PROBLEM DESCRIPTION: Produce a verbatim transcription of the records below, beginning at the line containing "2. try? modelContext.save():変更内容を実際にデータベースファイルに書き込みます。" and ending at the final line; include only those lines.

Content starts

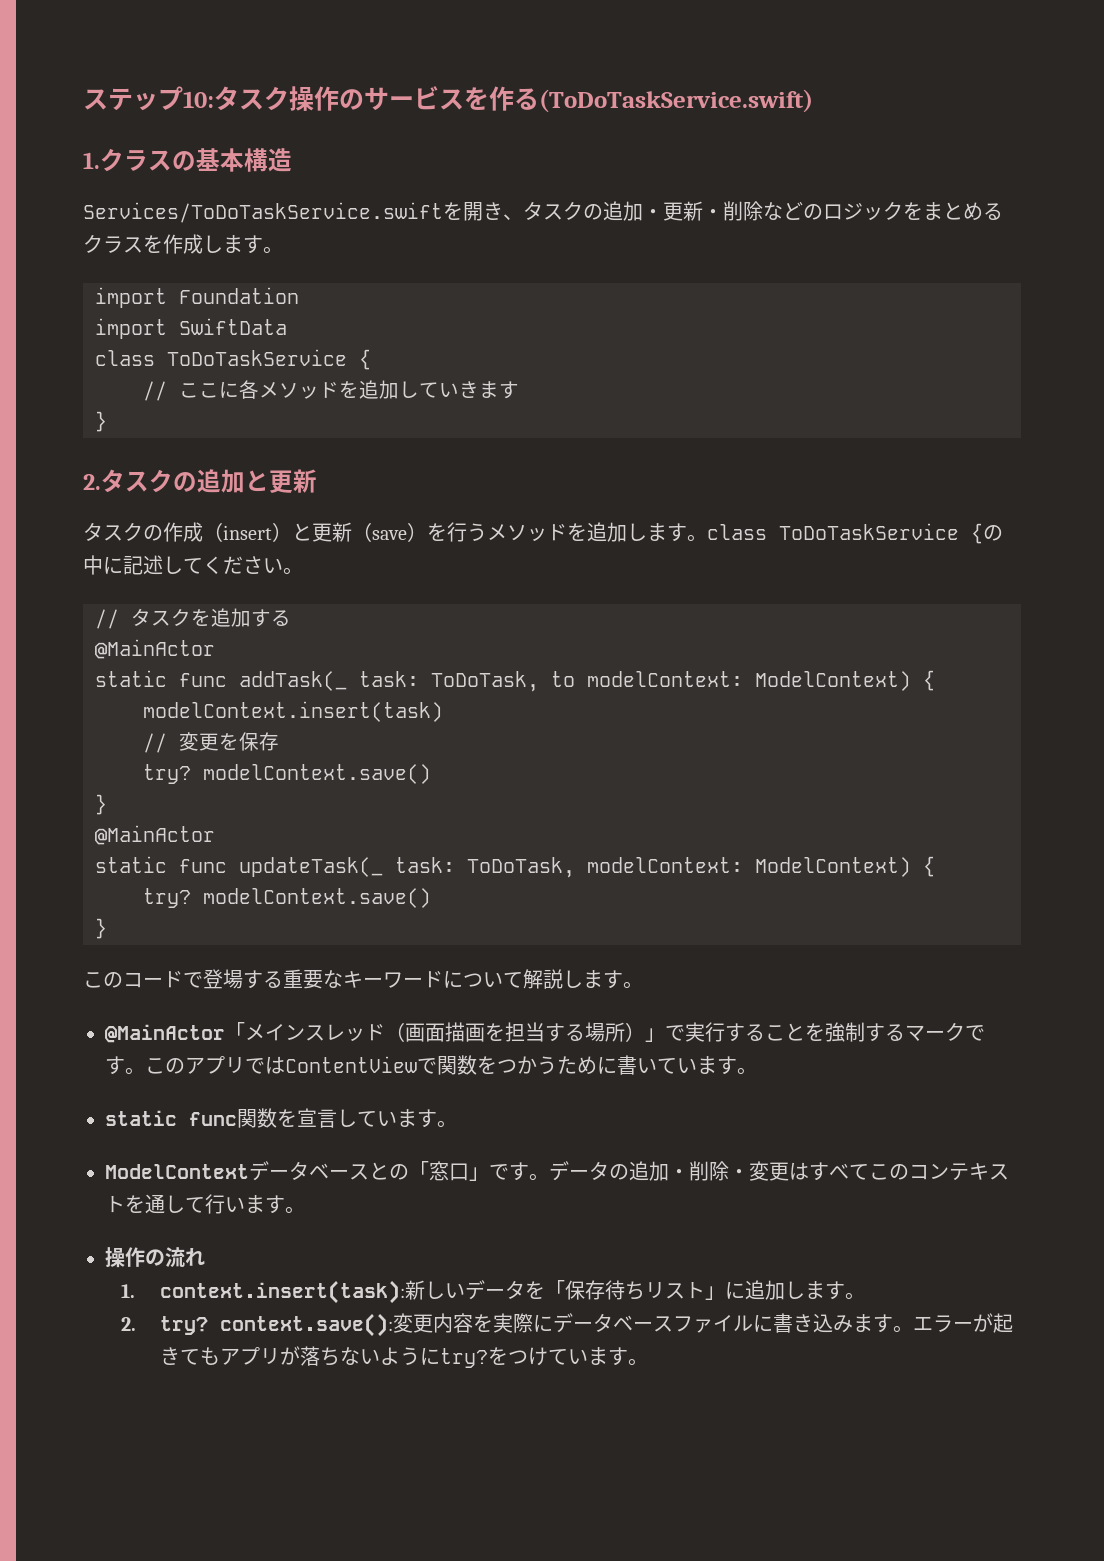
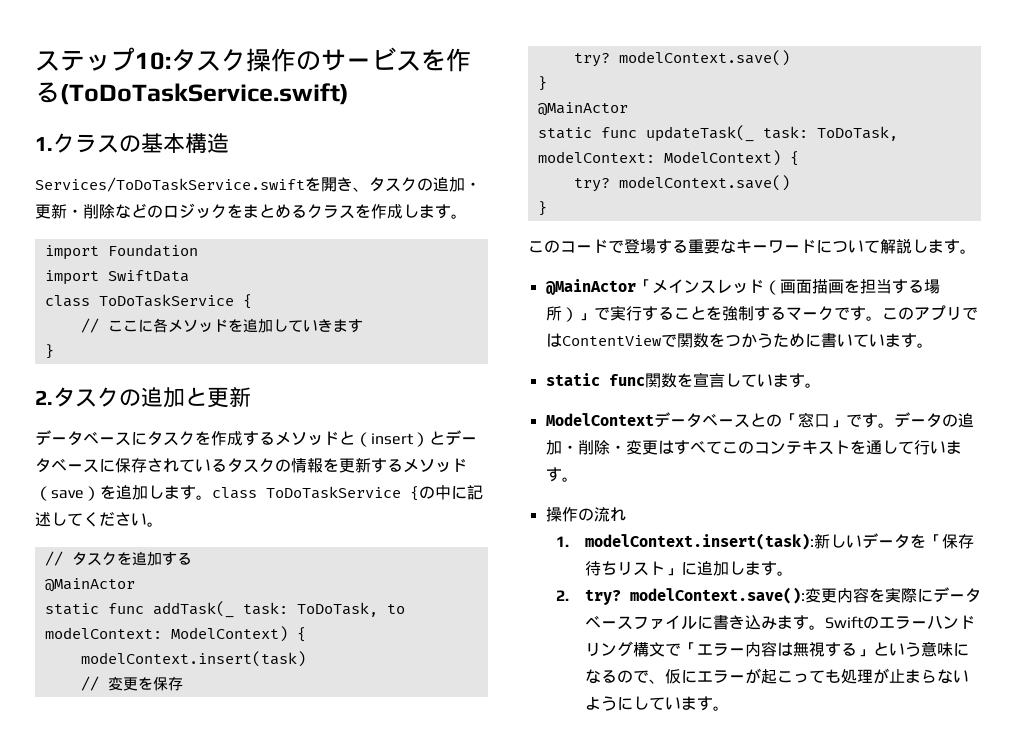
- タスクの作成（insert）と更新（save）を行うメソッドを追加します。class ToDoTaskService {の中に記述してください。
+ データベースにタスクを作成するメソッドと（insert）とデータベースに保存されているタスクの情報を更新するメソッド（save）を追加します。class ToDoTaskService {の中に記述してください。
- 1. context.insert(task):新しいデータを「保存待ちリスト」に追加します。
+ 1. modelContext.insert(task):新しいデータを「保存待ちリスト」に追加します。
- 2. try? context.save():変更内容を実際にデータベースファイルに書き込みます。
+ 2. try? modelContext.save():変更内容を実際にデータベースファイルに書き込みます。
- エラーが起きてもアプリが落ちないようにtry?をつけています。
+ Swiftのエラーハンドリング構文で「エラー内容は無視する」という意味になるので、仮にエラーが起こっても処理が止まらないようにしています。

Content ends

RESULT OF THE TASK:
+ 2. try? modelContext.save():変更内容を実際にデータベースファイルに書き込みます。
- エラーが起きてもアプリが落ちないようにtry?をつけています。
+ Swiftのエラーハンドリング構文で「エラー内容は無視する」という意味になるので、仮にエラーが起こっても処理が止まらないようにしています。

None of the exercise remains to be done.